━━━ WORKING DATA ━━━

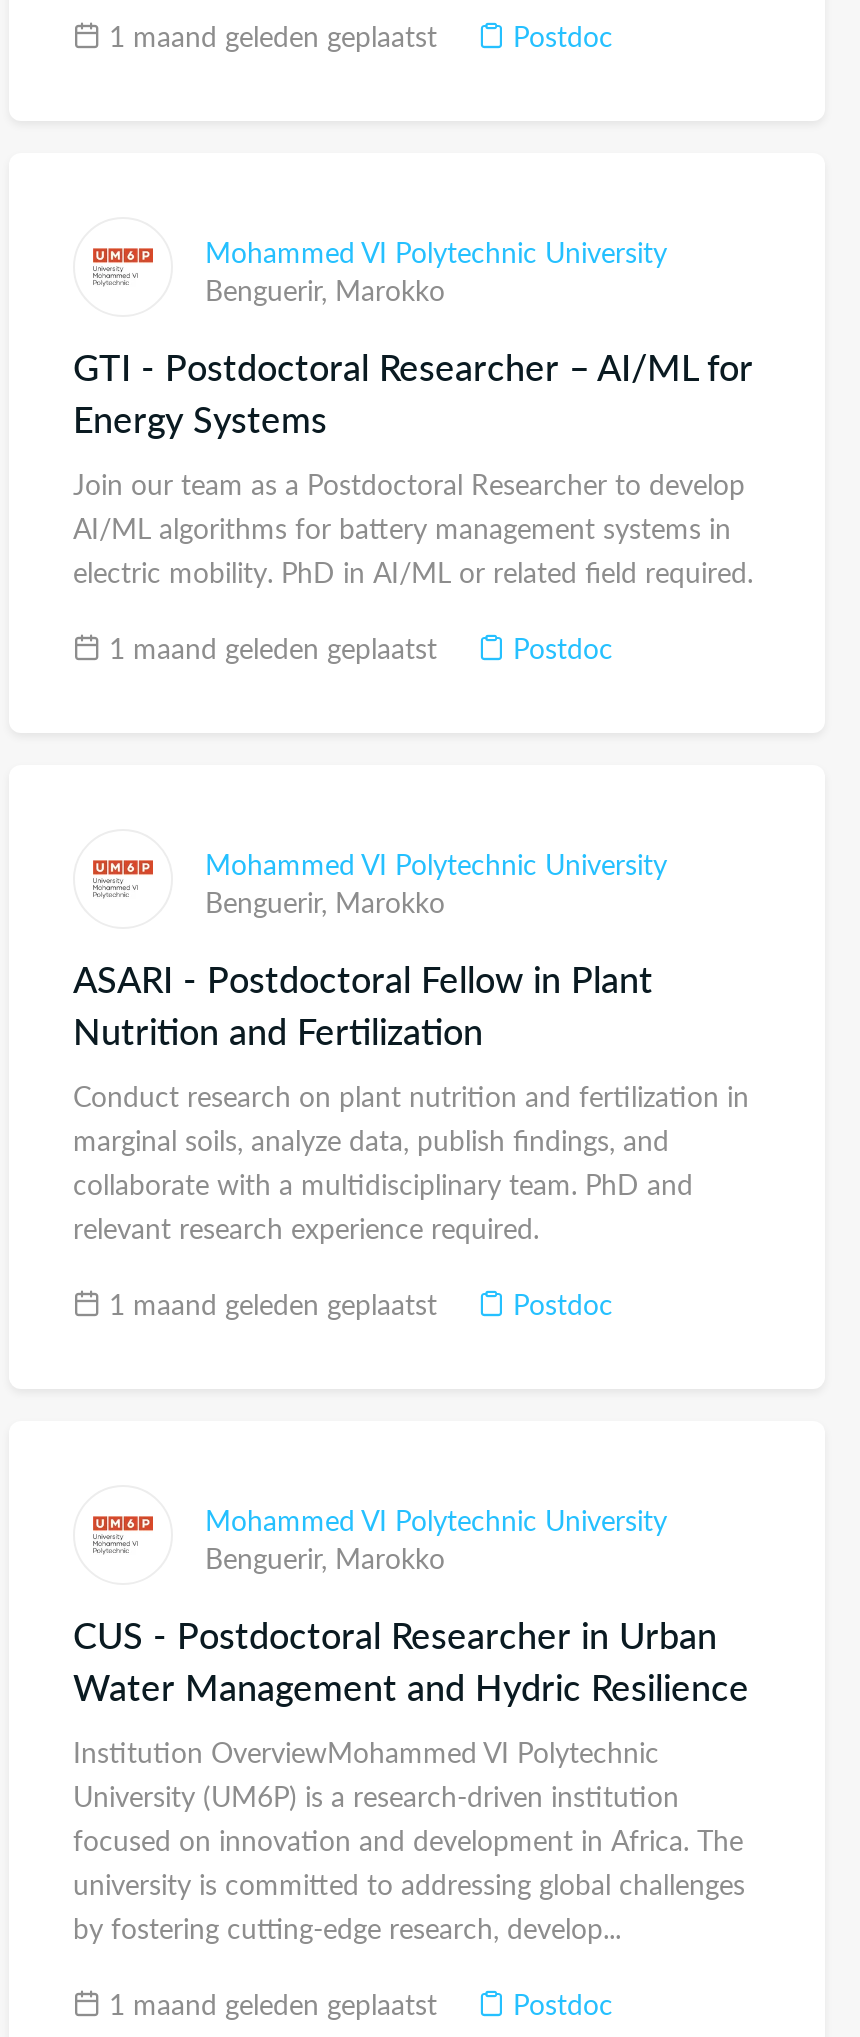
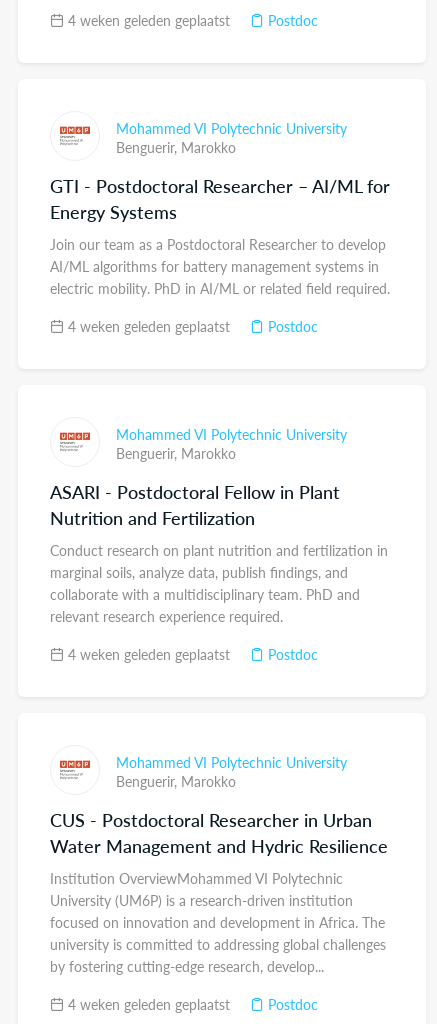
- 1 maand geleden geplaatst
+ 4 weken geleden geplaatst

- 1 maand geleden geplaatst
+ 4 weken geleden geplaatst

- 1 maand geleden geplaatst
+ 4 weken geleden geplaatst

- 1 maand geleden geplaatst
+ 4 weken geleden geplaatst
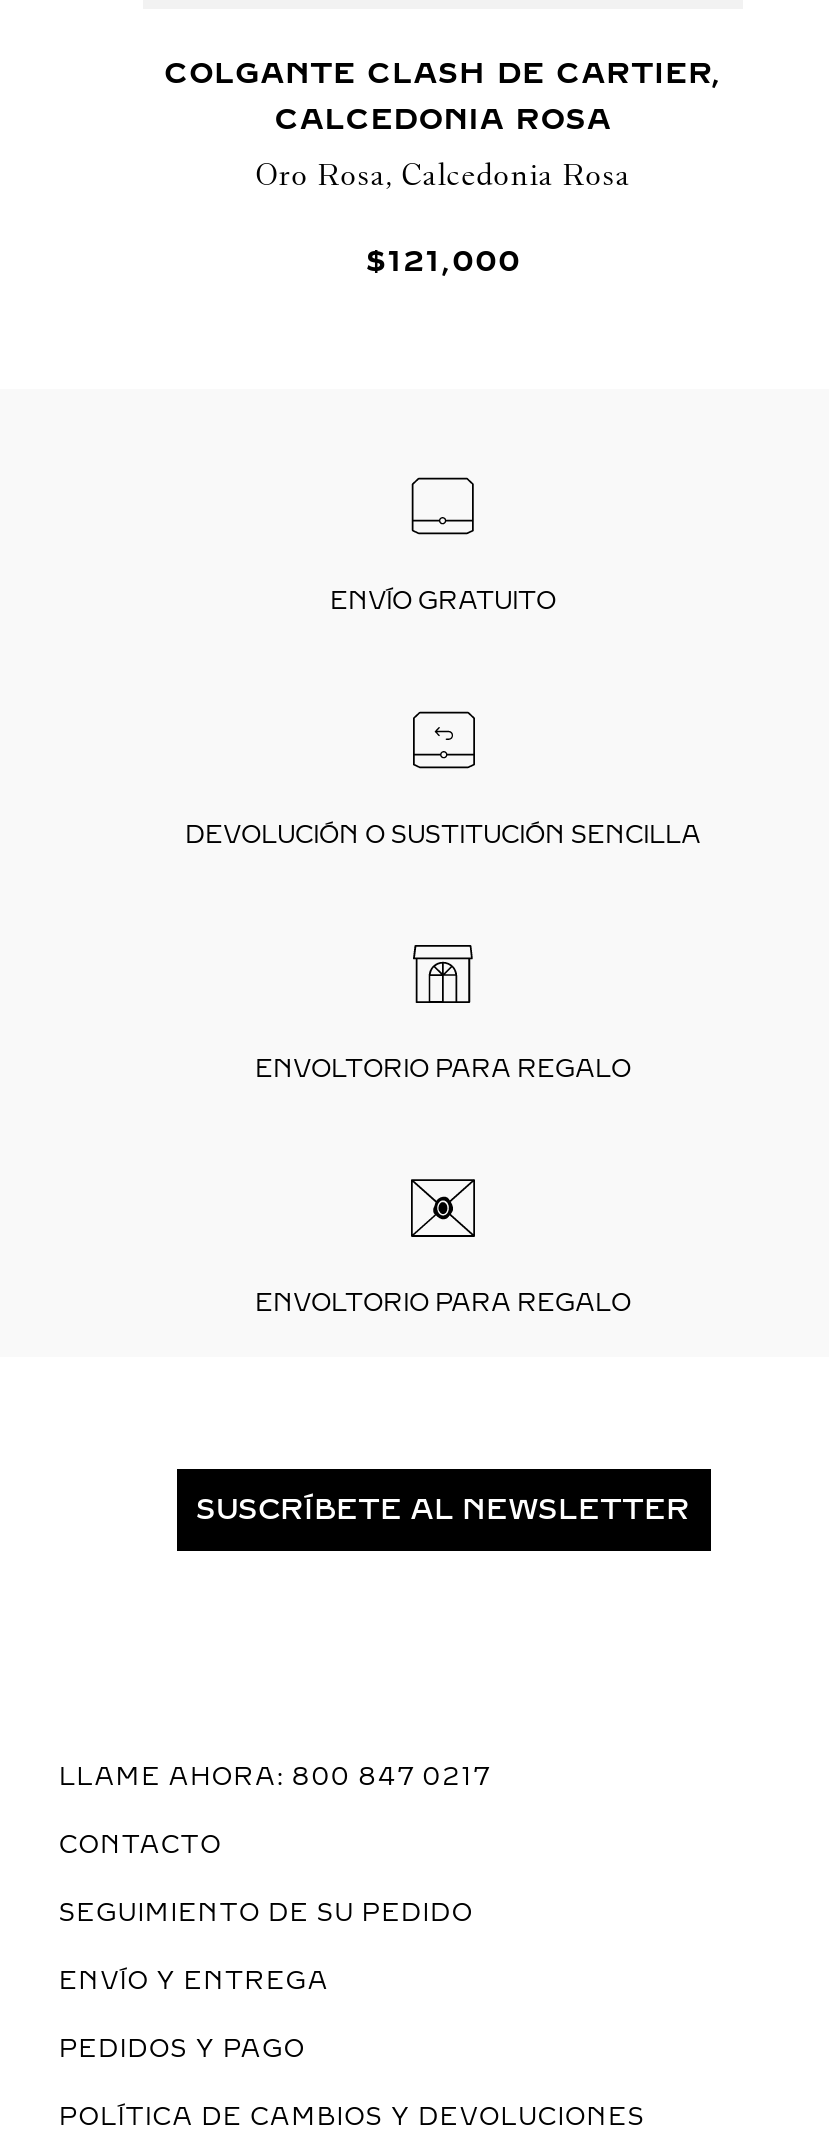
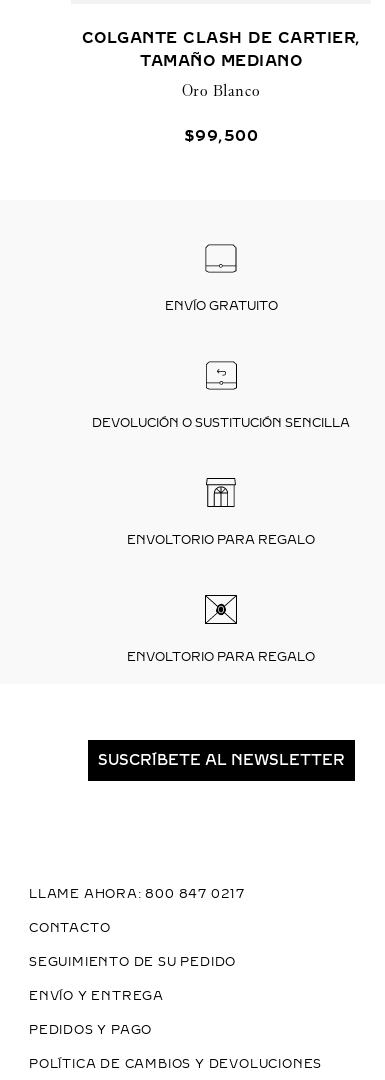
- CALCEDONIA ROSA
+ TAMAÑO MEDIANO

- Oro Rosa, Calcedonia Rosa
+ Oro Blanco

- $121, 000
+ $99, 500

━━━

--- EXERCISE OBJECTIVE ---
For this exercise, print all of the entries exactly as they appear, but without pictures.

--- TASK ANSWER ---
- 1 maand geleden geplaatst
+ 4 weken geleden geplaatst

- 1 maand geleden geplaatst
+ 4 weken geleden geplaatst

- 1 maand geleden geplaatst
+ 4 weken geleden geplaatst

- 1 maand geleden geplaatst
+ 4 weken geleden geplaatst
- CALCEDONIA ROSA
+ TAMAÑO MEDIANO

- Oro Rosa, Calcedonia Rosa
+ Oro Blanco

- $121, 000
+ $99, 500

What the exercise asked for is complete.